WHAT YOU ARE ASKED TO DO: Print every entry exactly as written and exclude all images.

━━━━━ STORED DATA ━━━━━

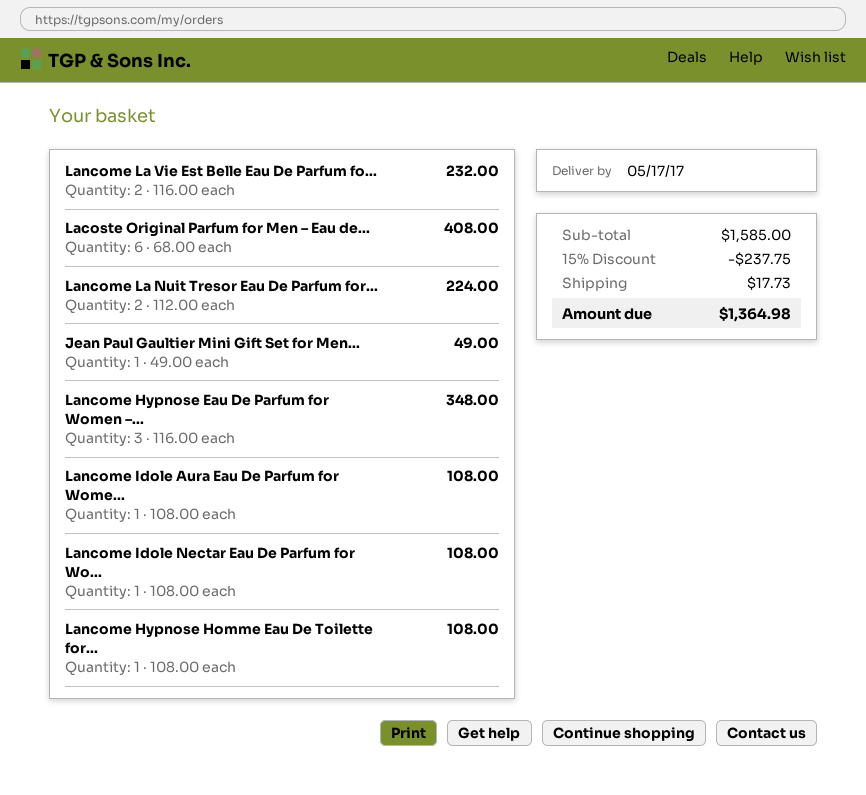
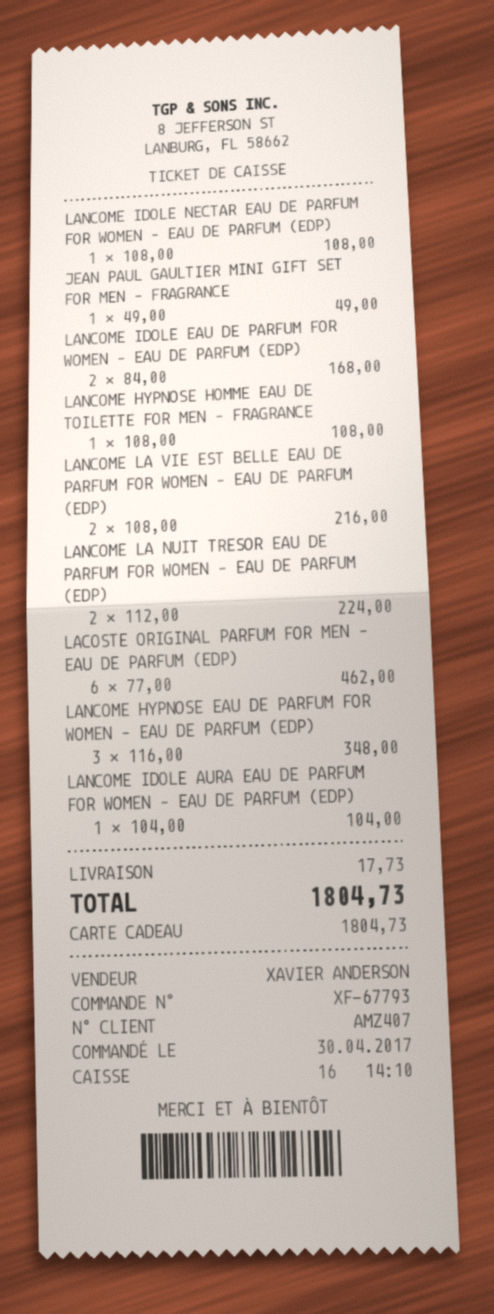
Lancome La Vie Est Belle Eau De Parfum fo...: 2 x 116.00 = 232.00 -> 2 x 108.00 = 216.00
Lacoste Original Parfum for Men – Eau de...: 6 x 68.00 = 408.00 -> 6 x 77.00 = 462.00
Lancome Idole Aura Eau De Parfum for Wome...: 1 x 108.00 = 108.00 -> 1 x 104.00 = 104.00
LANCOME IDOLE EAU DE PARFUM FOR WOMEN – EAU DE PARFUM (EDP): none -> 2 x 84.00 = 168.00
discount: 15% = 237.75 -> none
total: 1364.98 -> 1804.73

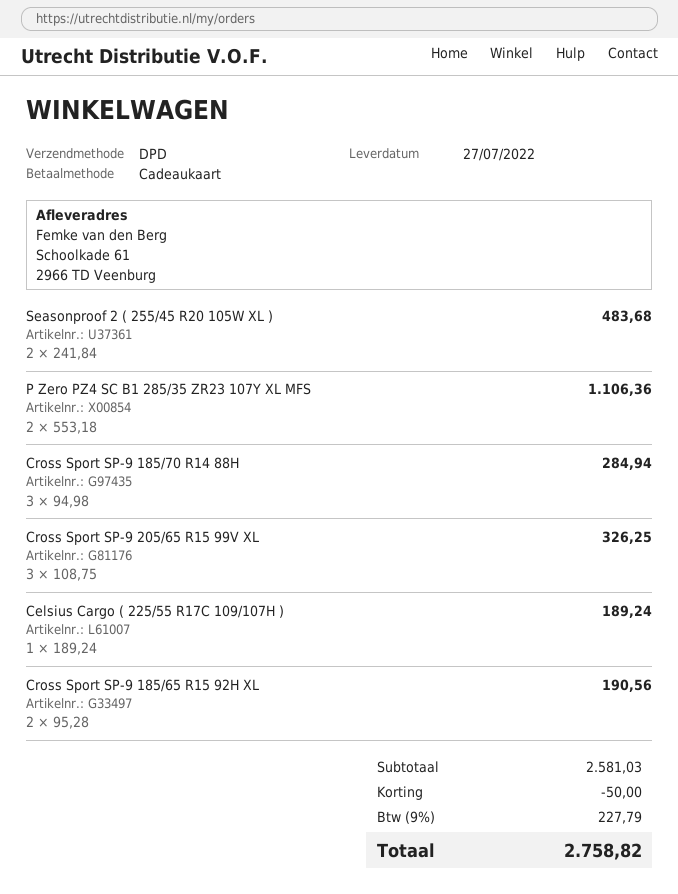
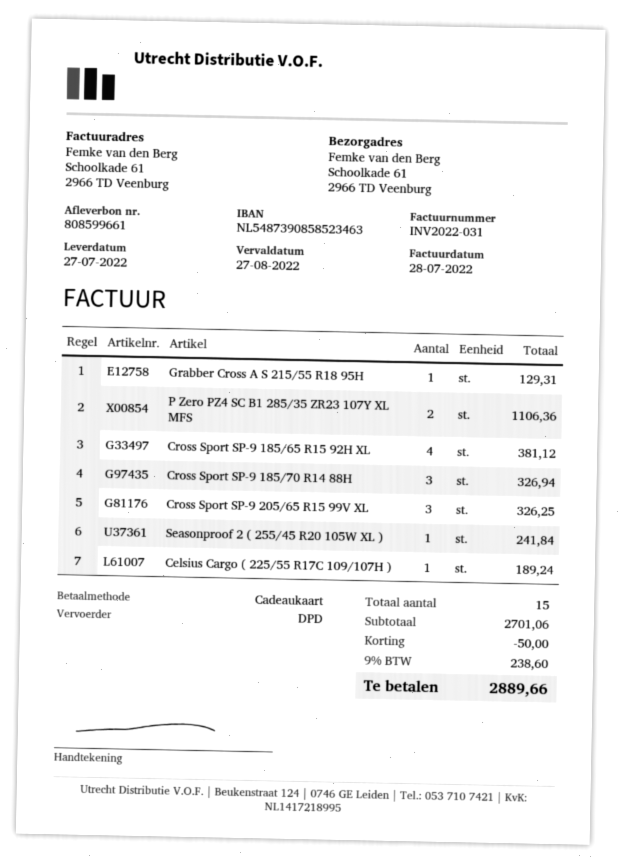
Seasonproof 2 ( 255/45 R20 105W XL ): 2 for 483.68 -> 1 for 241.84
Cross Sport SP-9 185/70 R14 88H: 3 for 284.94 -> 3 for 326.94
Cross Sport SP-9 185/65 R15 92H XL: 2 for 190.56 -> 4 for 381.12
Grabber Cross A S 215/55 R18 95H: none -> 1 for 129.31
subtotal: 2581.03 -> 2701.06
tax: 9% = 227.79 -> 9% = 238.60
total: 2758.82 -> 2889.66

━━━━━

ANSWER AREA:
Lancome La Vie Est Belle Eau De Parfum fo...: 2 x 116.00 = 232.00 -> 2 x 108.00 = 216.00
Lacoste Original Parfum for Men – Eau de...: 6 x 68.00 = 408.00 -> 6 x 77.00 = 462.00
Lancome Idole Aura Eau De Parfum for Wome...: 1 x 108.00 = 108.00 -> 1 x 104.00 = 104.00
LANCOME IDOLE EAU DE PARFUM FOR WOMEN – EAU DE PARFUM (EDP): none -> 2 x 84.00 = 168.00
discount: 15% = 237.75 -> none
total: 1364.98 -> 1804.73

Seasonproof 2 ( 255/45 R20 105W XL ): 2 for 483.68 -> 1 for 241.84
Cross Sport SP-9 185/70 R14 88H: 3 for 284.94 -> 3 for 326.94
Cross Sport SP-9 185/65 R15 92H XL: 2 for 190.56 -> 4 for 381.12
Grabber Cross A S 215/55 R18 95H: none -> 1 for 129.31
subtotal: 2581.03 -> 2701.06
tax: 9% = 227.79 -> 9% = 238.60
total: 2758.82 -> 2889.66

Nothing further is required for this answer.